Thiamine is Vitamin B1. Thiamine deficiency induces a severe myocarditis (Beri-beri).

TPP is the prosthetic group of E1 (pyruvate dehydrogenase). It stabilizes a carbanion intermediate via its thiazolium ring.
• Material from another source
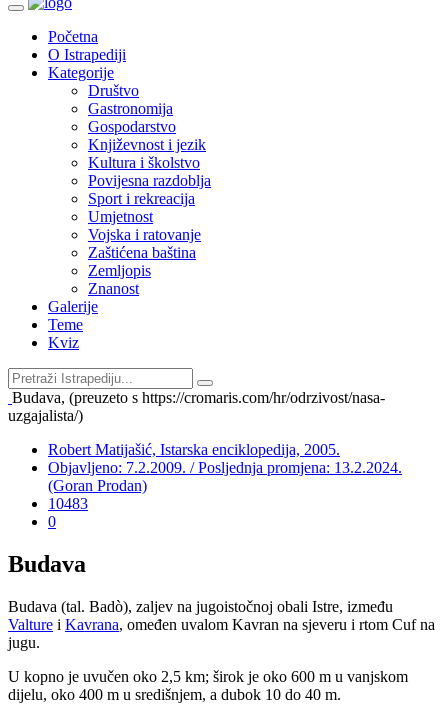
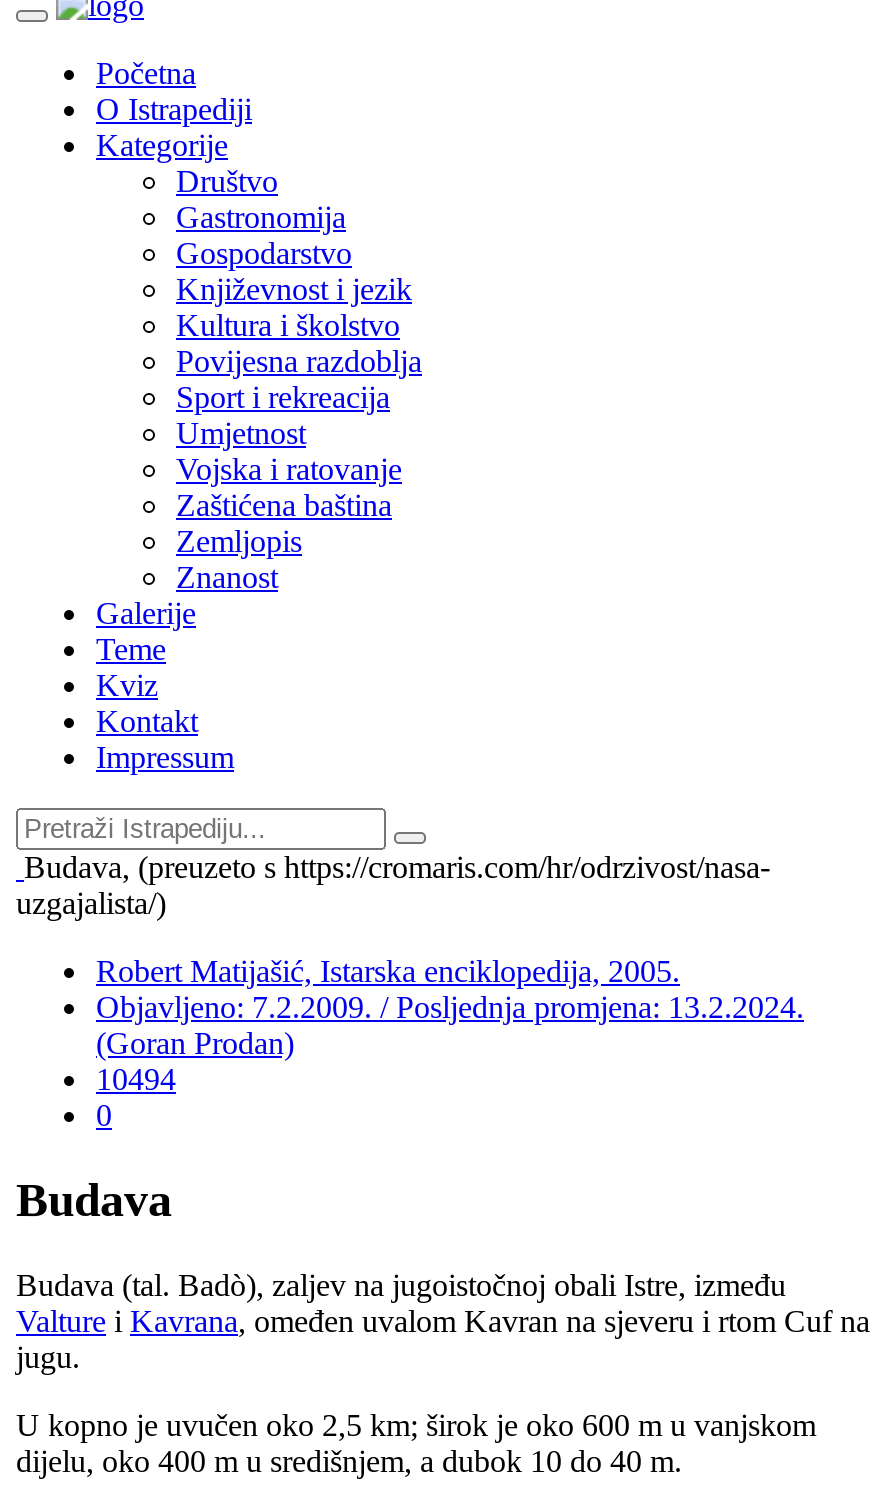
+ Kontakt
+ Impressum

- 10483
+ 10494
Enzyme	Pathway	Bond Cleaved	Bond Formed
Pyruvate decarboxylase	Ethanol fermentation	${\text{R}}_1\text{-C-C}$ (α-keto)	${\text{R}}_1\text{-C-H}$
Pyruvate dehydrogenase	Synthesis of Acetyl-CoA	α-keto acid	Thioester (-S-CoA)
α-Ketoglutarate dehydrogenase	Citric acid cycle	α-keto acid	Thioester (-S-CoA)
Transketolase	Pentose phosphate pathway / Carbon-assimilation	${\text{R}}_2{\text{-C-C-R}}_1$	${\text{R}}_2{\text{-C-C-R}}_3$

What disease results from thiamine (Vitamin B1) deficiency, and which PDH cofactor does it affect?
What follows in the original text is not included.